SOURCE DATA »
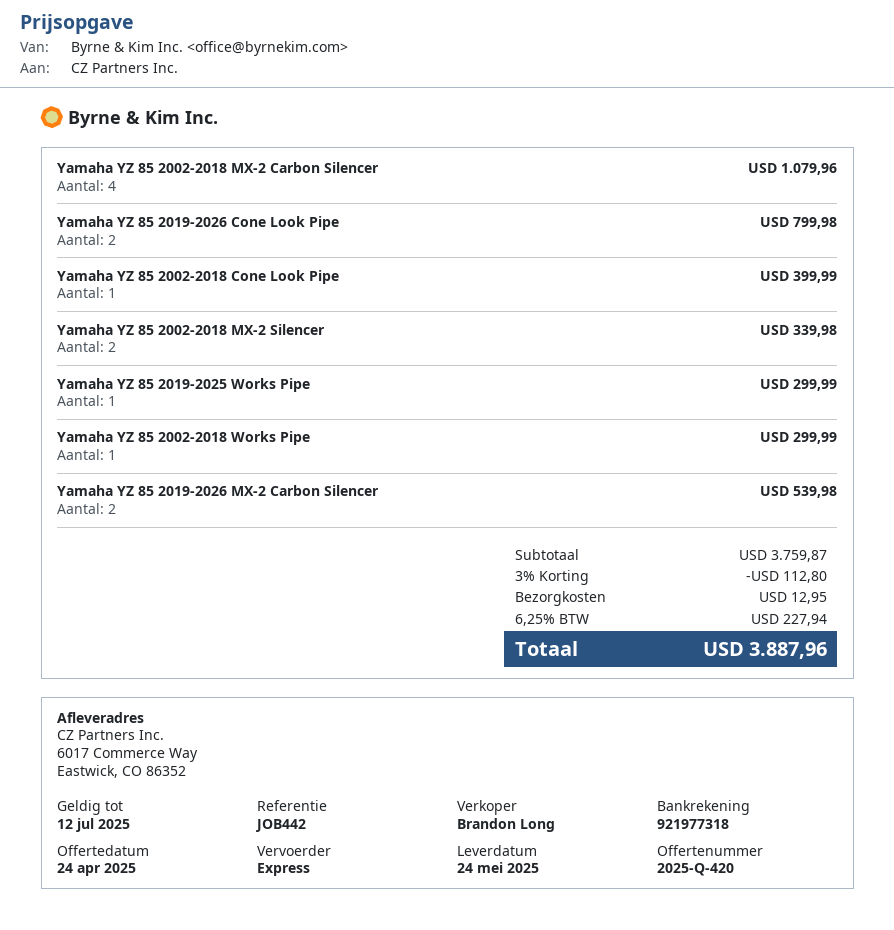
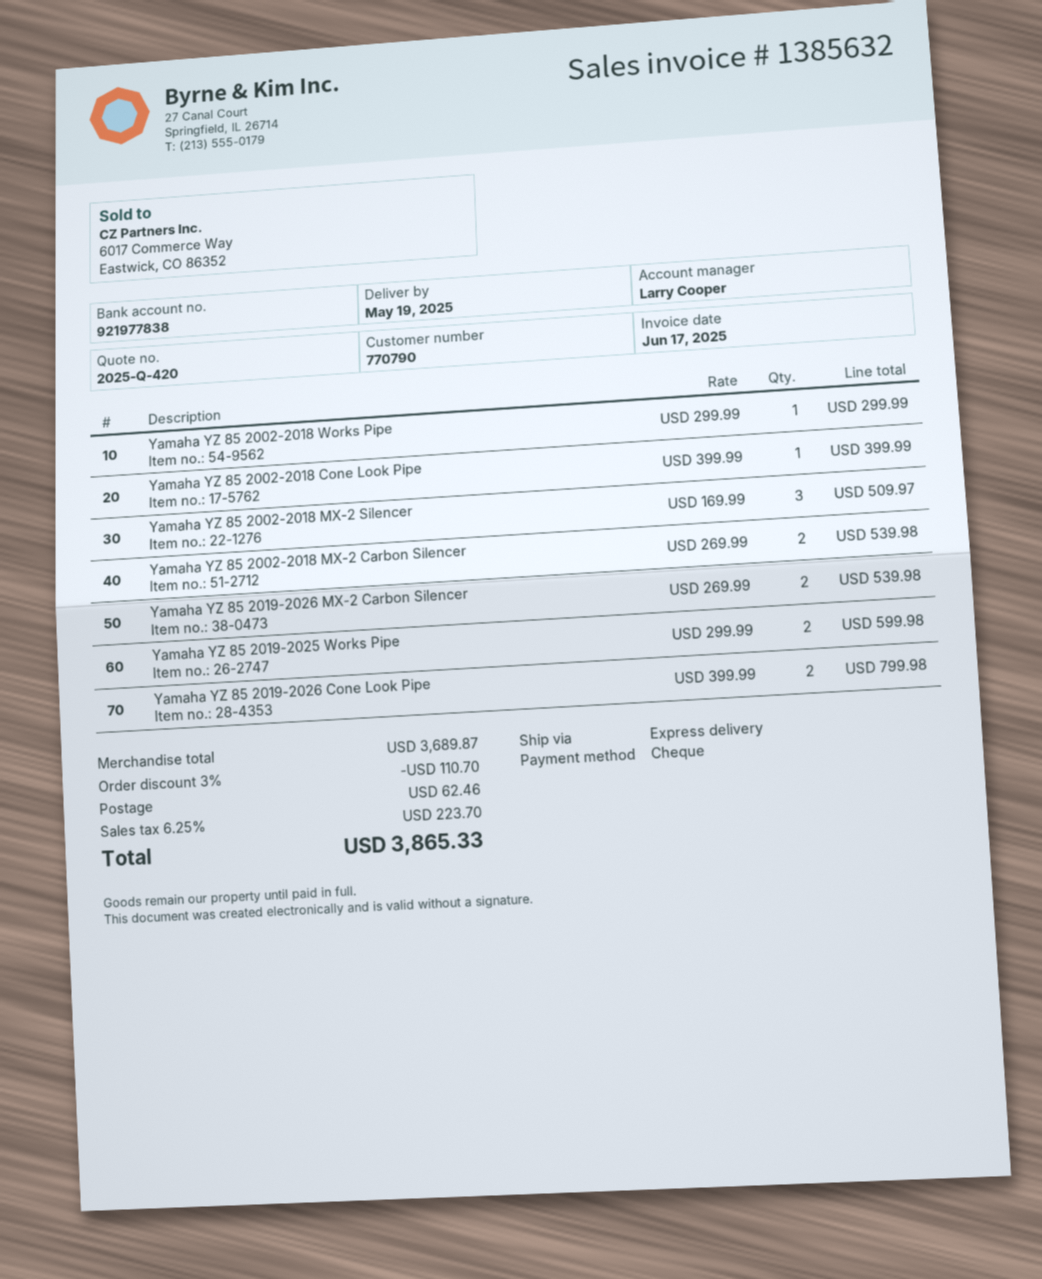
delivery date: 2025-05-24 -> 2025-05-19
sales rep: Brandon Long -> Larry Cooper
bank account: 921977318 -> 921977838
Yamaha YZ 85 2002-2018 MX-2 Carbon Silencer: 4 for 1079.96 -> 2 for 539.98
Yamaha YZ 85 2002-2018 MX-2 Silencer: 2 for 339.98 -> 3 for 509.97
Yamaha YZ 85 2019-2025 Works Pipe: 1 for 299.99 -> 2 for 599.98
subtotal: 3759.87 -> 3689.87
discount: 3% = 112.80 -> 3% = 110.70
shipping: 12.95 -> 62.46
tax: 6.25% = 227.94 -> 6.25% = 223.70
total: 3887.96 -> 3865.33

DIRECTIONS » Your task is to repeat the entries above exactly, omitting the pictures.

RESULT »
delivery date: 2025-05-24 -> 2025-05-19
sales rep: Brandon Long -> Larry Cooper
bank account: 921977318 -> 921977838
Yamaha YZ 85 2002-2018 MX-2 Carbon Silencer: 4 for 1079.96 -> 2 for 539.98
Yamaha YZ 85 2002-2018 MX-2 Silencer: 2 for 339.98 -> 3 for 509.97
Yamaha YZ 85 2019-2025 Works Pipe: 1 for 299.99 -> 2 for 599.98
subtotal: 3759.87 -> 3689.87
discount: 3% = 112.80 -> 3% = 110.70
shipping: 12.95 -> 62.46
tax: 6.25% = 227.94 -> 6.25% = 223.70
total: 3887.96 -> 3865.33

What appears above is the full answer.